The only force that has any hope of restoring unity and order to Iraq is the Iraqi government and the Iraqi Army. The Defense Ministry of the Iraqi government must be given true budgetary and strategic autonomy. They must be allowed to control their own fiscal resources and purchase the heavy weapons that will give the IA true combat superiority over insurgents in the Sunni triangle. Once that is done the US can withdraw completely from the Sunni triangle and focus on peacekeeping duties in Baghdad, Kirkuk, and other heavily mixed ethnic areas. Over the course of the next year US forces could then draw down throughout Iraq and transfer law-and-order duties to the Iraqi Army and Iraqi Police. This is by no means a foolproof strategy- its success depends entirely on the commitment of Iraqi leaders to the genuine professionalization of the Iraqi security forces and the development of an authentically national policy in government affairs. Neither of those things might come to pass, but there is no alternative strategy that the US may employ that can accomplish what the Iraqis can not.

Tuesday, October 10, 2006

Two Dissidents

Last week saw the murder and imprisonment, respectively, of two dissidents on opposite sides of the line that is becoming increasingly reified in current discourse, that between "Islam" and "the West." The first was Anna Politkovskaya, the Russian journalist and outspoken critic of the war in Chechnya, shot dead in her apartment over the weekend. The second was Ayatollah Mohammed Kazemeini Boroujerdi, who was arrested in Tehran on Sunday for his opposition to clerical rule in Iran.

Ms. Politkovskaya's reporting revealed that the treatment the Putin regime dealt the Chechen people rose to and surpassed the level of cruelty visited upon the Kurds by Saddam Hussein. The fact that Saddam Hussein sits in jail while Vladimir Putin remains at the helm of one of the G8 can hardly create any other impression except that crimes against Muslims will be held to account only if they are committed by other Muslims. The only redemption for "the West" on this score was provided by the outspoken courage of Ms. Politkovskaya herself, in that Saddam Hussein let no one of her ilk survive in his Iraq. Now she has paid for that courage with her life, and the thin thread by which any conceivable moral superiority of "the West" hung in this instance has snapped.

Ayatollah Boroujerdi provides a counter-example of the crimes of "Islam," but one that confounds the usual parameters within which that boogeyman is perceived. Here is an oppressed critic of the rightly decried Tehran regime, but rather than being an apostle of "modern rationalism" or "enlightened secularism" he speaks from the heart of Islam itself. Though Boroujerdi has not yet paid the ultimate price for his stance and his clerical rank perhaps affords him a degree of protection Ms. Politkovskaya did not enjoy, still his criticism took a similar kind of courage. His reasons for opposing clerical rule are no doubt complex, but the fact that they are rooted more in Koran and Hadith than in Locke and Rousseau does not make them any less principled.

What then, may we learn from Politkovskaya and Borourjerdi?

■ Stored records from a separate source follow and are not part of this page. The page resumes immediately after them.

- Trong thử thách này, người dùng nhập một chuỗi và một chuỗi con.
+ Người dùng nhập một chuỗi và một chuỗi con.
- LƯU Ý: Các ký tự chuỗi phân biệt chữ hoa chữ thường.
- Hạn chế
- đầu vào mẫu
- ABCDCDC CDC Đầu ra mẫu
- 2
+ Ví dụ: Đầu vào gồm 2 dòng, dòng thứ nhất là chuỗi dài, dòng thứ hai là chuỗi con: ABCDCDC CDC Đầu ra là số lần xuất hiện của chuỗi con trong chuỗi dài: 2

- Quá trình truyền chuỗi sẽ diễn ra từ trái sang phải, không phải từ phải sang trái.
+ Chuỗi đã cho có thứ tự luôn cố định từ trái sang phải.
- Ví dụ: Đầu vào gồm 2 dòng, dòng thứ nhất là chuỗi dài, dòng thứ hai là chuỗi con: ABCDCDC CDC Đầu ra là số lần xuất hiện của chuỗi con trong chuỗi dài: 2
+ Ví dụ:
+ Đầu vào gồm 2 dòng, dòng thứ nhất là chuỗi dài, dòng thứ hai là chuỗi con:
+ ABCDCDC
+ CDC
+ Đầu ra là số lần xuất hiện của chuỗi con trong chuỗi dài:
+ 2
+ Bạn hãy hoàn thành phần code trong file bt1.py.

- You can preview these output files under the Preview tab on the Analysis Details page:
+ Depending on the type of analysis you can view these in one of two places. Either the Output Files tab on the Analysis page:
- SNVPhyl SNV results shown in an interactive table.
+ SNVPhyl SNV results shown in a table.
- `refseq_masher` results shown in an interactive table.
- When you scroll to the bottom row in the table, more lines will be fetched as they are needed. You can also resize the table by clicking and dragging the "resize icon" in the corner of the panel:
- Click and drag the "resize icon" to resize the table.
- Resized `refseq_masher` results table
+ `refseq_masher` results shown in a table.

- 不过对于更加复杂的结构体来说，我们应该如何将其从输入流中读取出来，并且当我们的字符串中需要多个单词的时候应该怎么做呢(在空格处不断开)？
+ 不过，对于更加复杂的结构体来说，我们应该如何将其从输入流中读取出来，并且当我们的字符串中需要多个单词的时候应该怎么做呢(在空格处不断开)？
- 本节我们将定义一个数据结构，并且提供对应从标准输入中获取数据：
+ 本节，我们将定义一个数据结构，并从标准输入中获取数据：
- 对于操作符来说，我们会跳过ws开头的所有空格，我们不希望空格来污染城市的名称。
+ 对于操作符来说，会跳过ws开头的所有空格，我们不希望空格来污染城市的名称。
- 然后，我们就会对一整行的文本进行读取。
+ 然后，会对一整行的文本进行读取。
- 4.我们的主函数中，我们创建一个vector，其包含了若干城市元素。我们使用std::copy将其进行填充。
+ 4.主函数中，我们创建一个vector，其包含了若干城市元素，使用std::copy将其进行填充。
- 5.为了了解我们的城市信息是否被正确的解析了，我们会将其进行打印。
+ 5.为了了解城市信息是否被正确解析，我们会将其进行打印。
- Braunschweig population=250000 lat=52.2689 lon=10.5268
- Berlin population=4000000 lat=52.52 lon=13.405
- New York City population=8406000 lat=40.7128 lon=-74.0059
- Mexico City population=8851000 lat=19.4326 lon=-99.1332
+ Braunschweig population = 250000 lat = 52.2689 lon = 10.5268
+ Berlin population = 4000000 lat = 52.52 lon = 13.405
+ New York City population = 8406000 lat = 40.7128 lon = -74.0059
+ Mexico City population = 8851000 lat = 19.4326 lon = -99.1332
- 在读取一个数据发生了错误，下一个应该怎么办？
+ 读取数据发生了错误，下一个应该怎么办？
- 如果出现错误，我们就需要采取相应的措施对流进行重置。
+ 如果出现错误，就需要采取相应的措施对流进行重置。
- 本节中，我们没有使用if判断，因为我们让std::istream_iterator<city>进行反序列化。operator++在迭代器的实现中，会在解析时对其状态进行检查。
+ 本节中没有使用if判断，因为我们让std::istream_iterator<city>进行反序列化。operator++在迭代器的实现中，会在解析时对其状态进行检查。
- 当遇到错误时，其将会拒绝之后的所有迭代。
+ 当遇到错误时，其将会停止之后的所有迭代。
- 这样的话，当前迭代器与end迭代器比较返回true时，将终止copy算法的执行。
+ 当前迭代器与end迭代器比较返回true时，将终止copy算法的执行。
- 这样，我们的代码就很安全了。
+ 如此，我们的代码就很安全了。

Whatever else may be true of "Islam" and "the West" they are alike in the capacity to oppress or destroy those who take a principled stand against values that have strong institutional roots. Pope Benedict XVI's recent call for a "great dialogue of cultures" rooted in rationalism and tolerance was no doubt a message for the age. It will only serve a constructive purpose, however, if all people of conscience understand that no culture exercises a monopoly on intolerance or irrationality; these are universal human potentials that find expression wherever abstract principles or naked self-interest are put before the sanctity of human life. In this light, "the West" and "Islam" are best abandoned as categories that lack any real utility in a genuinely productive "great dialogue of cultures."